Healthy Living: Manicures and melanoma concerns

Summer is approaching and that means most of us will be slathering on the sunscreen when stepping outside.

But you probably don't think about skin cancer when you hit up your nail salon.  Now, there's a new warning out for consumers after a young woman's story about manicures and melanoma.

Karolina Jasko, 20, is getting ready to compete in the Miss USA pageant.  Her road leading up to being crowned Miss Illinois USA is part of her story.  Her thumb reveals the scars of melanoma skin caner.

"I got this black vertical line on my fingernail and I never really noticed it because I had acrylics," she said.

So Karolina went to her doctor to have it checked out and at the young age of 18 was diagnosed with melanoma.

"The doctor said I most likely got it from getting my nails done from the nail salon from getting acrylics from the light," she said.

The light Karolina is referring to is a device that emits UVA rays to cure gel manicures.  Over the past few years, these lamps and light boxes used to seal polish have raised concerns.

"Whether indoor tanning, UV lamp, outdoor tanning, all of those can cause aging of the skin and potential for skin cancers," said Dr. Carolyn Jacob.

Jacob, who is the director of Chicago Cosmetic Surgery and Dermatology, says Karolina may have also been at higher risk because she has a family history of melanoma.  But she thinks it's important for everyone to take precautions when using light boxes during manicures.

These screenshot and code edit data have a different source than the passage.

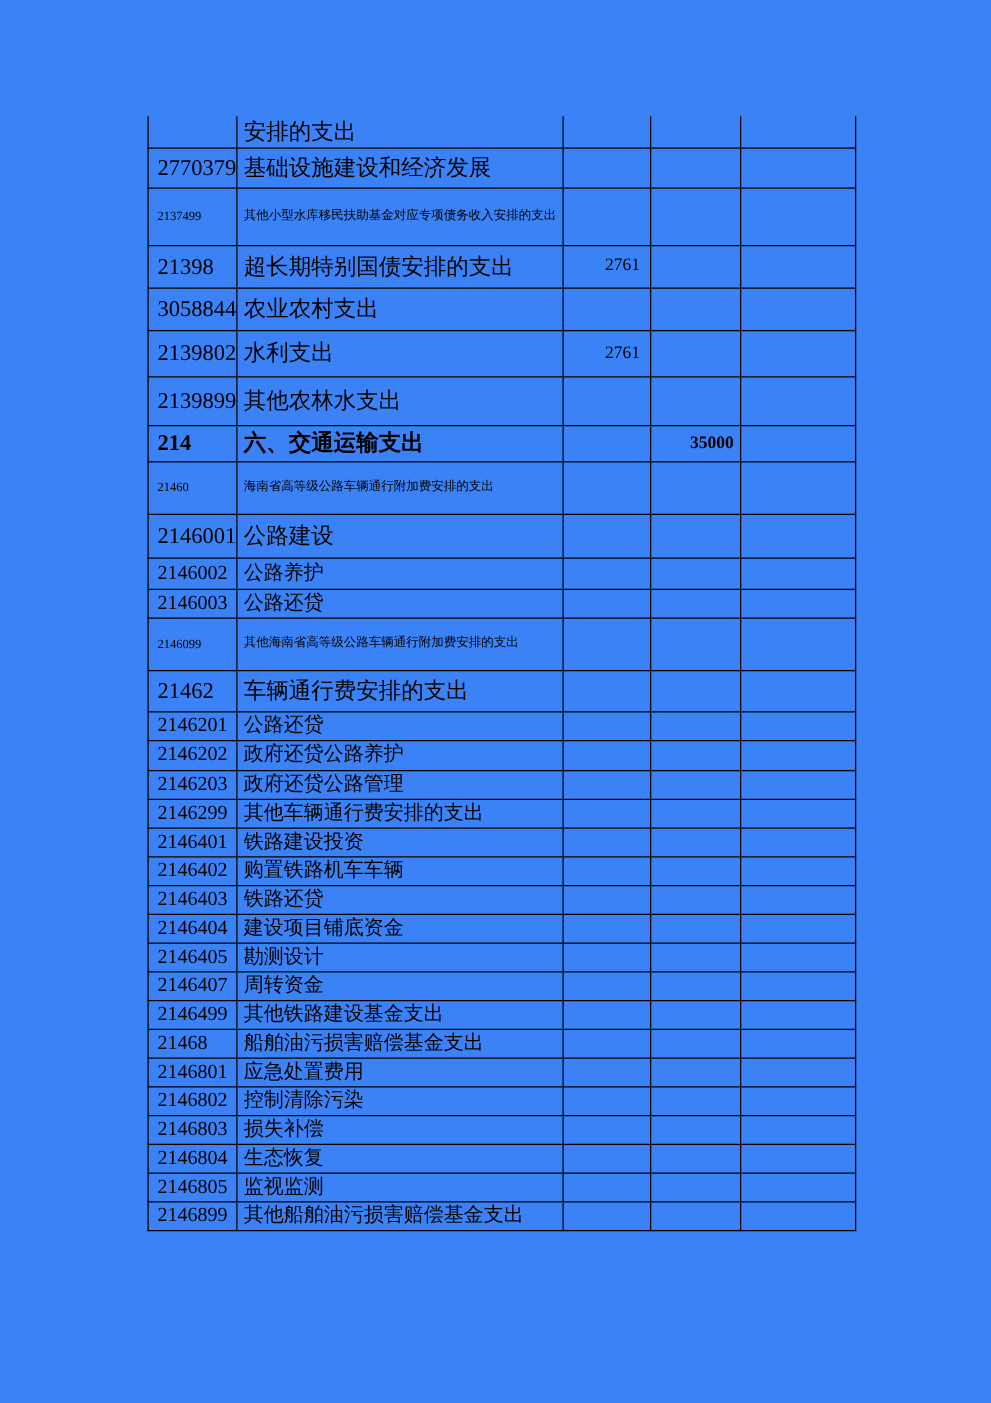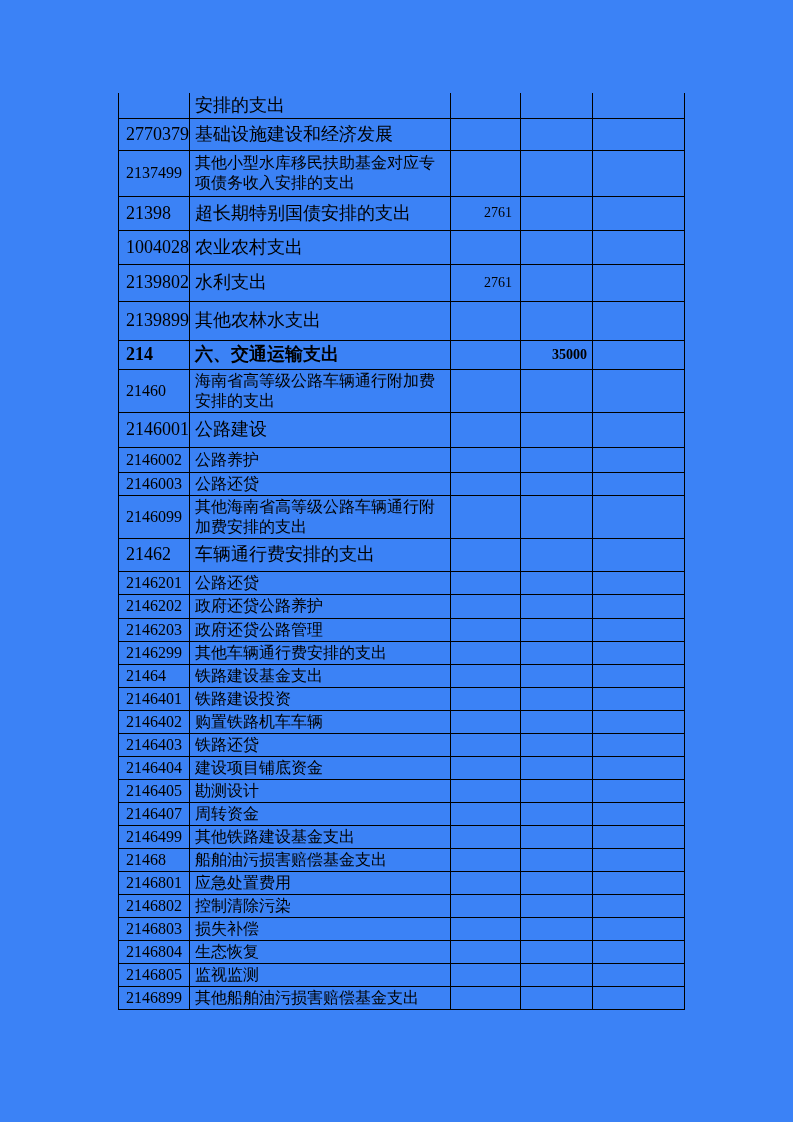"2137499" tr.size-s { font-size: 16px -> 10px }
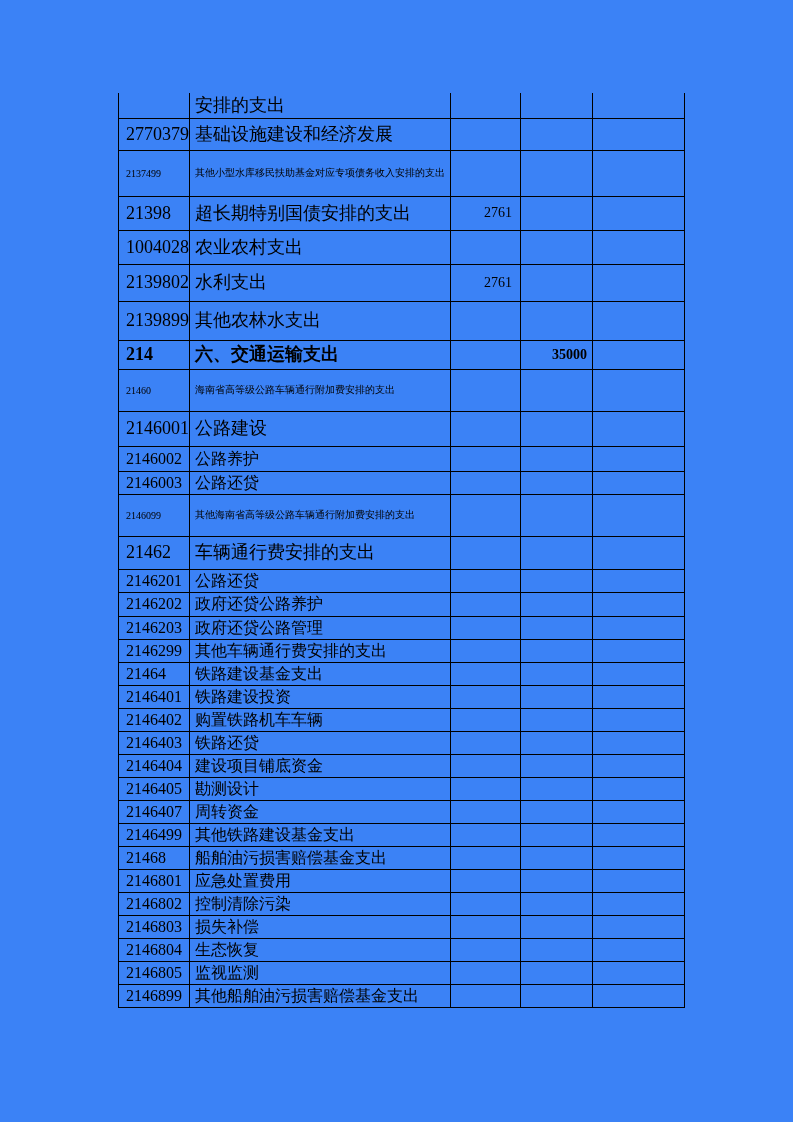"1004028" td.code { text: 1004028 -> 3058844 }
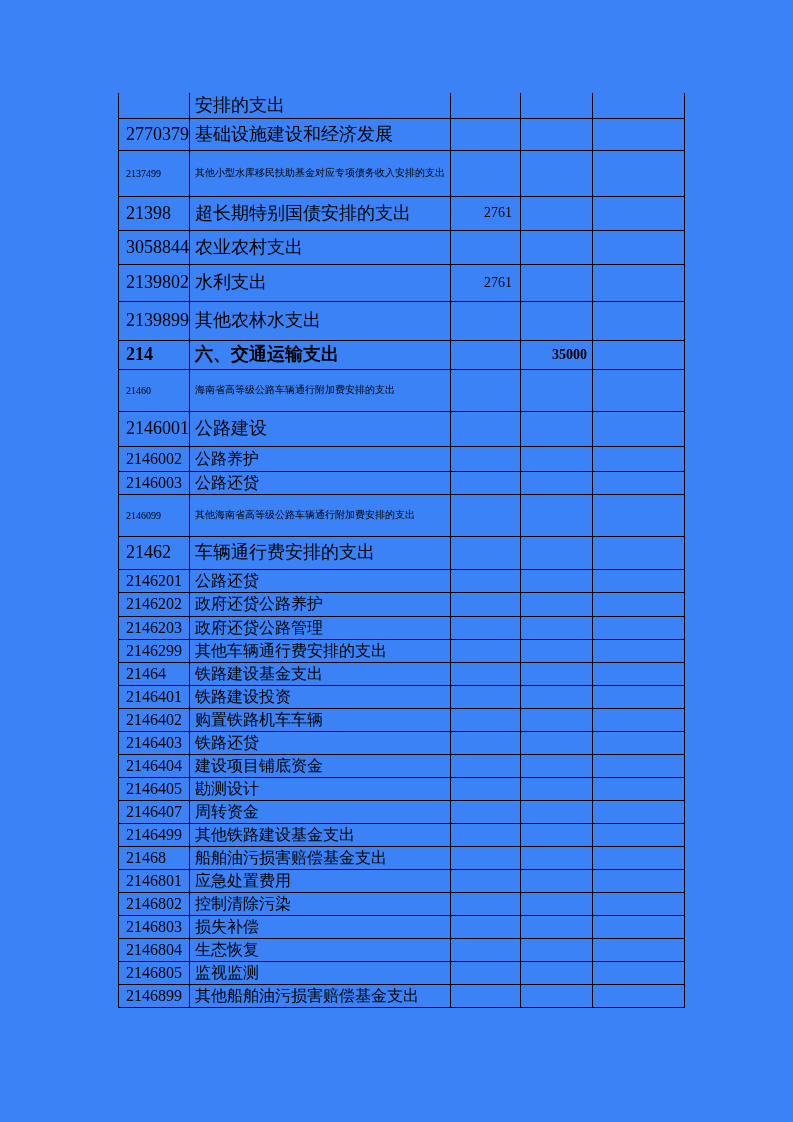"21464" tr.size-m { html: <tr> <td>21464</td> <td>铁路建设基金支出</td> <td></td> <td></td> <td></td> </tr> -> none }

First tip -- use sunscreen on your hands.

"Use a sunscreen that has a physical blocker like zinc oxide or titanium dioxide to cover all of your skin," Jacob said.

Tip number two -- wear protective gloves that salons sometimes provide or you can order online.

For Karolina, her brush with melanoma became part of her platform as Miss Illinois USA.  This week, she'll be competing in the Miss USA pageant where she hopes to bring the serious issue of skin cancer to the forefront.